Comma Press and Voices of Resilience Stand with ThirdSpace Theatre

As members of the theatre group, Voices of Resilience and Comma Press, we are appalled by the latest attack from UK Lawyers for Israel on fellow cultural organisation ThirdSpace Theatre. We see it, and call it out for what it is: a blatant attempt to shut down conversation about the atrocities being conducted in Gaza by the Israeli military, to prevent any expression of criticism of the events unfolding, or any expression of compassion for Palestinians suffering what Amnesty International has called a genocide.

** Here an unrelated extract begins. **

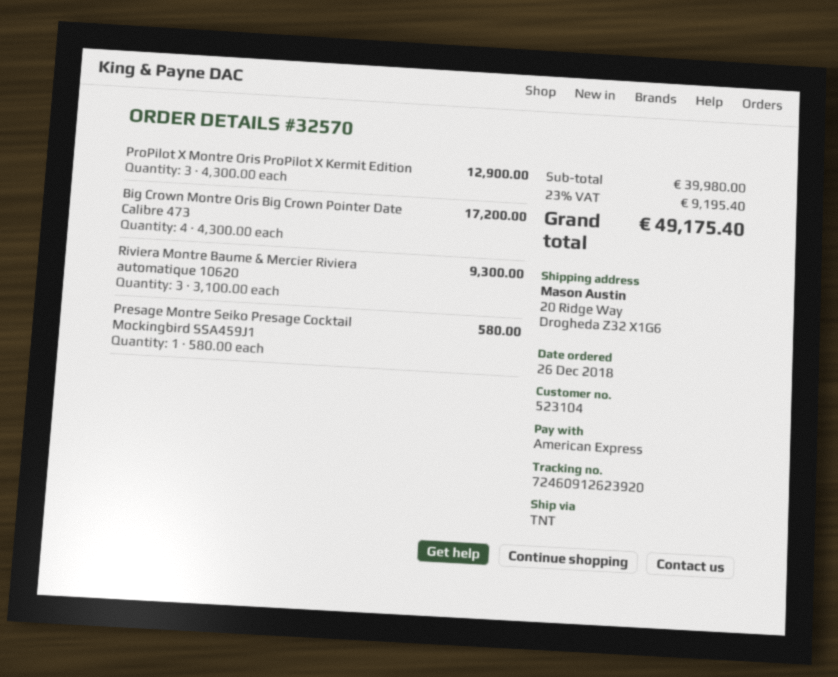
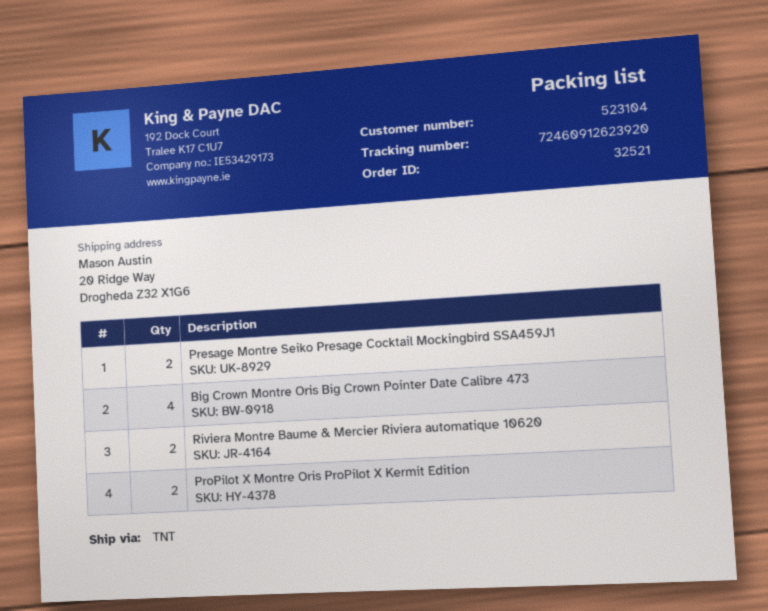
order number: 32570 -> 32521
ProPilot X Montre Oris ProPilot X Kermit Edition: 3 -> 2
Riviera Montre Baume & Mercier Riviera automatique 10620: 3 -> 2
Presage Montre Seiko Presage Cocktail Mockingbird SSA459J1: 1 -> 2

As Voices of Resilience, we have seen our own work targeted and deliberately misrepresented in this way, with similar attempts to bully the Barbican into shutting down its staging of our show just a few months ago. We are pleased to say these were unsuccessful, and they shall not be successful this time either. 
  
The accusations lodged at ThirdSpace are just the latest in a long line of systematic and coordinated attacks that intimidate venues, arts organisations, funders, lawyers, environmental campaigners and individual artists, to scare people from speaking out against this genocide.

We reject all the allegations, and in particular we reject the allegation that the use of Refaat Alareer’s poem ‘If I Must Die’ is in any way antisemitic. Refaat was a tutor, a poet and an inspiration to a whole generation of writers. He was our friend. He was our colleague in the publishing industry. He taught Israeli poems in his classroom, alongside poems from all over the world. He was not antisemitic. He was, rather, anti-Zionist. And he was forever heartbroken by the killing of his brother and his brother's family in an attack on a civilian apartment block in 2014. Refaat himself was murdered by an Israeli attack along with six members of his family on 6 December 2023. We are honoured to have known him, and we believe that his work should be shared for how it articulates the humanity, dignity and resistance of Palestinians.

We encourage others in our industry and in our cultural spaces to challenge this attempt at intimidation and silencing, and other attempts like it. We cannot and should not allow our arts and cultural spaces to become closed off from the real world. Art and politics and human rights are intertwined. Our lives and the lives of Palestinians are connected. We all have a right and a duty to stand in solidarity with one another, with Palestinians, and with anyone facing such brutality.

We are proud to stand with ThirdSpace Theatre, and we will not succumb to political intimidation against artistic expression.